Юрий Шевчук точно так же идет на риск, ведь намного проще сказать "я просто певец". Так сказали Боб Дилан, вокалист американской группы "REM" Майкл Стайп и многие другие музыканты. Сначала им показалось, что их переполненные восторгом поклонники слишком много от них хотят: например, желают видеть в них экспертов по публичной политике. Музыканты сказали "нет" и вовсе перестали писать песни на политические темы. Любопытно, что Дилан, с тех пор как столкнулся с такой мощной реакцией своих поклонников, написал всего две-три "политические" песни. Коллектив REM, обеспокоенный своим протестным статусом начала 1990-х, не писал песни протеста в течение 10-12 лет. Необходимо мужество и требовательность к себе, чтобы не сказать "я просто певец".
– Есть тенденция жанровая? В России, например, самые громкие песни протеста в последнее время звучали от исполнителей рэпа, а не рока, от которого традиционно ждут протест. Что случилось с рок-музыкой?
– История песен протеста позволяет судить о том, что песни с политическим посылом тогда вызывают максимальный отклик, когда исполнены в новых или "воскресших" жанрах. В 1960-е возродился фолк, в 1970-е песни протеста звучали в стиле рэгги, затем – в стиле соул, затем – в жанре хип-хопа. Хип-хоп и вовсе завязан на словах: представьте, что вам надо наполнить смыслом двенадцать строф – да вы просто вынуждены написать что-то интересное. Кроме того, хип-хоп обладает силой и притягательностью неофициальности, подполья.
Рок – старше. Его время – 1960-е годы и, из-за панк-рока с его противопоставлением официальной политике, – конец 1970-х и 1980-е годы. Сейчас очень мало рок-коллективов можно условно назвать политическими: это "Rage against the machine", "Greenday", в какой-то мере – "Radiohead". Причина немногочисленности – в старении жанра. Именно старением объясняется и то, что хип-хоп в Америке становится все более аполитичным. Поэтому и вызывает российский Noize MC столько эмоций. Два обстоятельства – молодость русского хип-хопа и необходимость высказать неудовлетворенность российским правительством – стали почвой для таких песен протеста. Я не удивлен, что их исполнили не звезды русского рока, а исполнитель более андерграундный.

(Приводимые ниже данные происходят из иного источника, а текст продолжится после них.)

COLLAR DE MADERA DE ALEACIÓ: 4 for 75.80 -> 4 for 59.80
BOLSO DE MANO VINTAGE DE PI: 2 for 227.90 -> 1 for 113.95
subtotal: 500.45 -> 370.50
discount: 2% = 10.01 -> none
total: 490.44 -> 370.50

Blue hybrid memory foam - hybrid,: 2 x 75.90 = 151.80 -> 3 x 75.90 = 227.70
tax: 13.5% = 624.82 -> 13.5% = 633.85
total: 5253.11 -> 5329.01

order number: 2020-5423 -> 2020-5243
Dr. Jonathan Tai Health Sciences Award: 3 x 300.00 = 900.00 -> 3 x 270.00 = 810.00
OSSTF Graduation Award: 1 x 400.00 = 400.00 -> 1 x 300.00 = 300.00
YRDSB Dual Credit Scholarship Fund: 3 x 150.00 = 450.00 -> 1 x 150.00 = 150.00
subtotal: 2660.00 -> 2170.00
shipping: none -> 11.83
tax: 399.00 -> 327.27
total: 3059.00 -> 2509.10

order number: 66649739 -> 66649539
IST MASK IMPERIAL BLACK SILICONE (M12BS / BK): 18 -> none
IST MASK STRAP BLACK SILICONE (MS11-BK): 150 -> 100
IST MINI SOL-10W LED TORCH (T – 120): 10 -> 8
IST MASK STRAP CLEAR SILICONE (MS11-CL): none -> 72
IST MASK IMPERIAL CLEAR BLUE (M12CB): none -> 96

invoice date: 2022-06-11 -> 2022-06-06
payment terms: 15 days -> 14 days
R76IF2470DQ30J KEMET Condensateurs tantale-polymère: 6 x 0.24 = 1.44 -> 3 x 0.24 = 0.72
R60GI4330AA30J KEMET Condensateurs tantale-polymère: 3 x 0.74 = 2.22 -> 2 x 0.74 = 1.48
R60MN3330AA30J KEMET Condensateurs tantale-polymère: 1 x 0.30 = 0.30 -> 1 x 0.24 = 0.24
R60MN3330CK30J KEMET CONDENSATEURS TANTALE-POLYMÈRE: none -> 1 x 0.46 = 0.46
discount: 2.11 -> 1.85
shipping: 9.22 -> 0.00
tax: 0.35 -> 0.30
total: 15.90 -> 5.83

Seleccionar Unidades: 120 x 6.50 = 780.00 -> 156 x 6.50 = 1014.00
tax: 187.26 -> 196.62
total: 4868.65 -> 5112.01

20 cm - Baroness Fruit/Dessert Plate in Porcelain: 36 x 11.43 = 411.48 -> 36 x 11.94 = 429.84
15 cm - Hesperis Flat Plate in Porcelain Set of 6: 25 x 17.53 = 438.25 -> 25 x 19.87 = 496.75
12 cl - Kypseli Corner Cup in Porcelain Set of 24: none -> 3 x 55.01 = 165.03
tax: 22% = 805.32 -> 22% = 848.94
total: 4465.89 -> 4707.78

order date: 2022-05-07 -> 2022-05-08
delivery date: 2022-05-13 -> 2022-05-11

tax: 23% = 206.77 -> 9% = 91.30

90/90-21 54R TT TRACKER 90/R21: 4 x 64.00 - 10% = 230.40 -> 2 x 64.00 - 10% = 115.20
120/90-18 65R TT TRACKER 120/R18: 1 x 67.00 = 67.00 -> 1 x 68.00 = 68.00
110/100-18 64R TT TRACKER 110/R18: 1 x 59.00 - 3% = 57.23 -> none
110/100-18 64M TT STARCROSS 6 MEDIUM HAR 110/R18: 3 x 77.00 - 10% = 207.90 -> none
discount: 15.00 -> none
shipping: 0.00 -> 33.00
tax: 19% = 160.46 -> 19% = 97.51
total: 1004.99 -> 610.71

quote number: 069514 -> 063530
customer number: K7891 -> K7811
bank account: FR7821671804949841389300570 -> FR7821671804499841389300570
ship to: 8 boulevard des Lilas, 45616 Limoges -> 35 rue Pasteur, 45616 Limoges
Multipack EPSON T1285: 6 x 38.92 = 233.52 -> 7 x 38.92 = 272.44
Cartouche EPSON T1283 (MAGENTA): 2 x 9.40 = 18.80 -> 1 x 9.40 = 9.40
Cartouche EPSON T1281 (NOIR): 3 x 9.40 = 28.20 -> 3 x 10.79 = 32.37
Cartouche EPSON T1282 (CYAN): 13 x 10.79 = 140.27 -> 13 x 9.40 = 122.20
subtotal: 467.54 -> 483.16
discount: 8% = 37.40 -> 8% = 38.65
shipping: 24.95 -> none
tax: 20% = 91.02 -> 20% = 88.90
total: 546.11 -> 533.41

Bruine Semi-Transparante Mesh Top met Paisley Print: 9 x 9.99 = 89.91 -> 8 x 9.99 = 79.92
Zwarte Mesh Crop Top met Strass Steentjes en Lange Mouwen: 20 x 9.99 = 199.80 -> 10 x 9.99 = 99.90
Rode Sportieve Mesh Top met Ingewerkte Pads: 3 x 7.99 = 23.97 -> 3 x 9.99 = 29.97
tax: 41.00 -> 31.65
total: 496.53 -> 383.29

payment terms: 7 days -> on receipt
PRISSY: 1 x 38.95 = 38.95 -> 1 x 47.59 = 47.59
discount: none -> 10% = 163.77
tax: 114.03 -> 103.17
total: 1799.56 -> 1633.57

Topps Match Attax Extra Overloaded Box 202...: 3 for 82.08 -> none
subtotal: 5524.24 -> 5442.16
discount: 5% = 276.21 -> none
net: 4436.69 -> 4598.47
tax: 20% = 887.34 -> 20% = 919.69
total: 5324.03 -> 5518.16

– Может ли песня протеста на что-то повлиять, если исполнитель одинок, если большинство музыкантов предпочитают не посвящать песни актуальным проблемам?
– Даже одна единственная песня может обладать протестной силой – она выделяется.
В истории периодически случается всплеск, когда песни протеста становятся модными. Музыканты, которым они удаются, считают должным продолжить их писать. В итоге излишек песен протеста приводит к пресыщению: они становятся в тягость слушателю. Лично я люблю их, но не стал бы слушать постоянно. Когда люди сыты по горло серьезными политическими посылами, им хочется чего-то забавного. Поэтому главный закон поп-музыки – постоянное балансирование смешного и серьезного. Этот баланс в музыке Великобритании, Америки, России свидетельствует о том, что музыка не предназначена для того, чтобы нести много политических посылов. Такова тенденция, и тем ярче выглядит исключение из нее – музыкант Noize MC. Почему? В его песне о Мерседесе не говорится о том, как вообще хороши мир и свобода, речь идет о конкретном событии. Такой прием восходит к англо-американским песням протеста 1930-х годов и, шире, – к традициям многовековой давности, когда не было газет, и новость можно было передать лишь через песню. Если бы все были, как Noize MC, песни протеста и не вызывали бы такой реакции.